During his last holiday at Damvillers, Bastien-Lepage had
conceived the idea of painting the portrait of his grandfather, in the
open air, in the little garden which the old man loved to cultivate.
Grandfather Lepage.
By Jules Bastien-Lepage.
The grandfather was represented seated in a garden chair,
holding on his knees his horn snuff-box and his handkerchief of blue
cotton. His striking face stood out well detached from the
background of trees; the black velvet cap sloping jauntily towards his
ear gave effect to the shrewd Socratic face; his blue eyes twinkled
with humour; the nose was broad and retroussé; the white forked
beard spread itself over an ancient vest of the colour of dead leaves;
the hands, painted like life, were crossed upon the grey trousers.
Before this picture, so true, so frank, of such marvellous intensity
of familiar life, the public stood delighted, and the name of Bastien-
Lepage, unknown before, figured the next day in the first place in the
articles on the Salon.
II.
It was in front of this picture that I first met Jules. Having looked in
my catalogue for the name of the painter, I was delighted to find that
he was from the Meuse, and born at that same Damvillers where I
had once lived.
The heavy soil of our department is not fruitful in artists. When it
has produced one it takes a rest for a few centuries.

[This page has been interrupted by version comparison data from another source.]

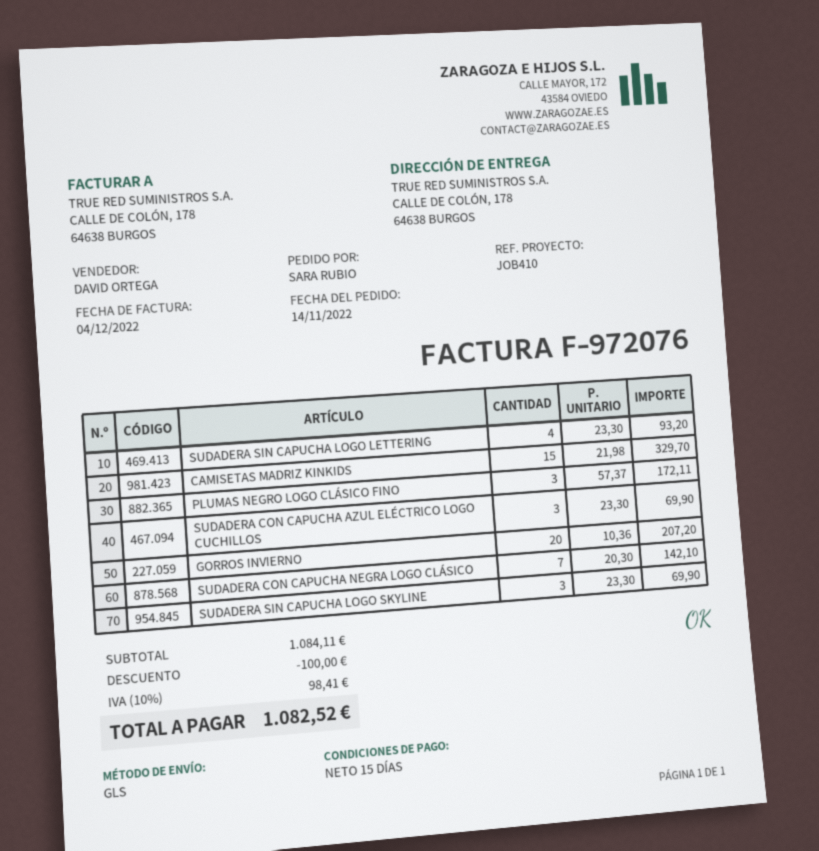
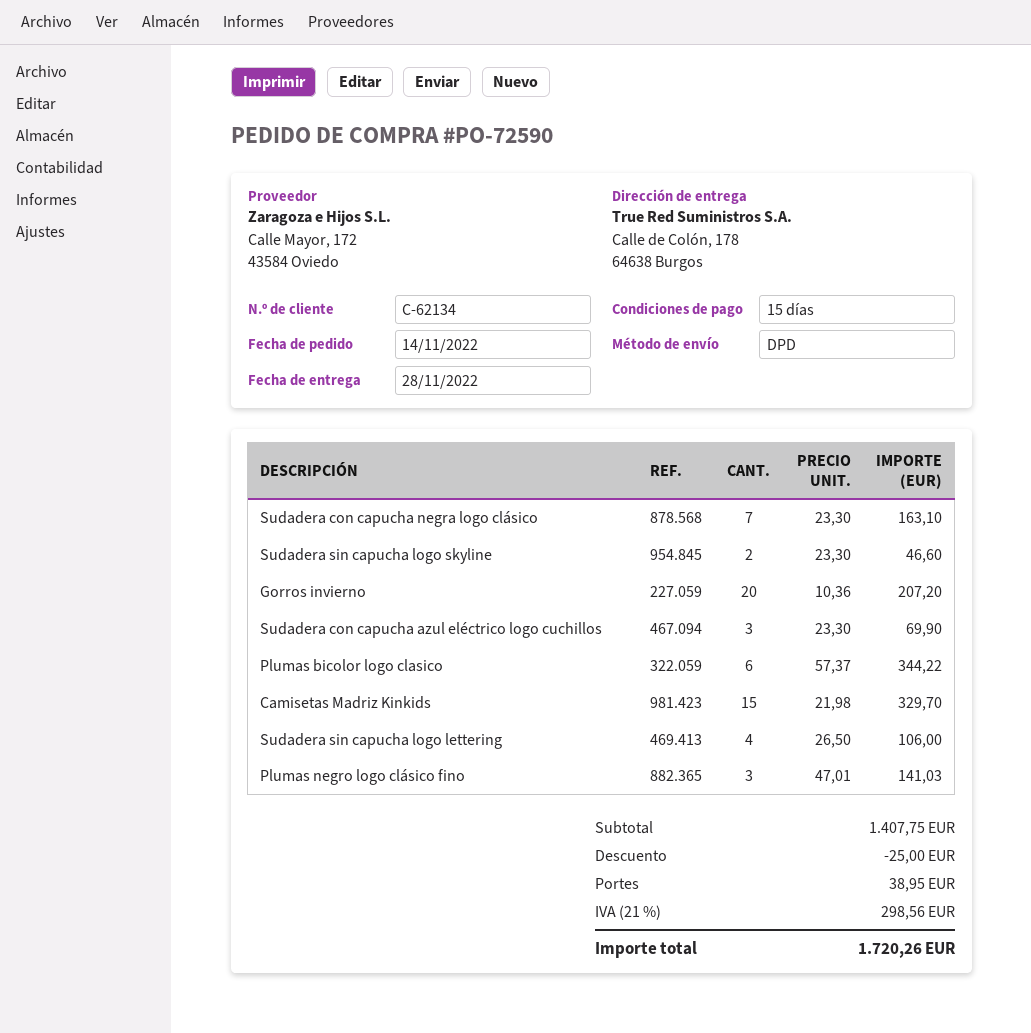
shipping method: GLS -> DPD
SUDADERA SIN CAPUCHA LOGO LETTERING: 4 x 23.30 = 93.20 -> 4 x 26.50 = 106.00
PLUMAS NEGRO LOGO CLÁSICO FINO: 3 x 57.37 = 172.11 -> 3 x 47.01 = 141.03
SUDADERA CON CAPUCHA NEGRA LOGO CLÁSICO: 7 x 20.30 = 142.10 -> 7 x 23.30 = 163.10
SUDADERA SIN CAPUCHA LOGO SKYLINE: 3 x 23.30 = 69.90 -> 2 x 23.30 = 46.60
Plumas bicolor logo clasico: none -> 6 x 57.37 = 344.22
subtotal: 1084.11 -> 1407.75
discount: 100.00 -> 25.00
shipping: none -> 38.95
tax: 10% = 98.41 -> 21% = 298.56
total: 1082.52 -> 1720.26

Since Ligier Richier, the celebrated sculptor, born at the end of the
fifteenth century, the Meuse could only claim credit for the painter
Yard a clever decorator of churches and houses in the time of Duke
Stanislas; so I was quite proud to find that Bastien-Lepage was a
fellow countryman of mine. A few moments later a mutual friend
introduced us to each other.
I saw before me a young man, plainly dressed, small, fair, and
muscular; his pale face, with its square determined brow, short nose,
and spiritual lips, scarcely covered with a blond moustache, was
lighted up by two clear blue eyes whose straight and piercing look
told of loyalty and indomitable energy. There was roguishness as
well as manliness in that mobile face with its flattened features, and
a certain cool audacity alternated with signs of sensitiveness and
sparkling fun and gaiety.
Remembrances of our native province, our common love of the
country and of life in the open air, soon established kindly relations
between us, and after two or three meetings we had entered upon a
close friendship.
The portrait of the grandfather had won for him a third medal, and
had ensured him a place in the sunshine.
It was not yet a money success, but it was a certain degree of
fame; he might go back to his village with his heart at rest, his head
high. The State had just bought his picture, La Chanson du
Printemps (The Song of Spring), and orders were beginning to come
in.
In 1875 Bastien-Lepage reappeared in the Salon with La
Communiante (The Communicant) and the portrait of M. Simon
Hayem, two excellent works which gave, each in its way, a new mark
of his originality.
The portrait of M. Hayem was best liked by men of the world;
artists were most struck by La Communiante.
The Communicant.
By Jules Bastien-Lepage.
This young girl’s simple awkward bearing, as she stands out from
a creamy background, with all the stiffness of her starched white veil,
naïvely opening her pure hazel eyes, and crossing her fingers, ill at
ease in the white gloves, is a marvel of truthful painting. It reminds
one of the manner of Memling and of Clouet, though with quite a
modern feeling. It is interesting, as being the first of those small,
lifelike, characteristic portraits, in a style at once broad and
conscientious, which may be reckoned among the most perfect of
this painter’s works.
At the time of these successes in the Salon, Bastien joined in the
competition for the Prix de Rome. The subject chosen for 1875 was
taken from the New Testament—L’Annonciation aux Bergers (The
Annunciation to the Shepherds).
I remember as if it were yesterday that July morning when the
gates of the Palais des Beaux Arts were opened, and the crowd of
eager inquirers rushed into the hall of the competition.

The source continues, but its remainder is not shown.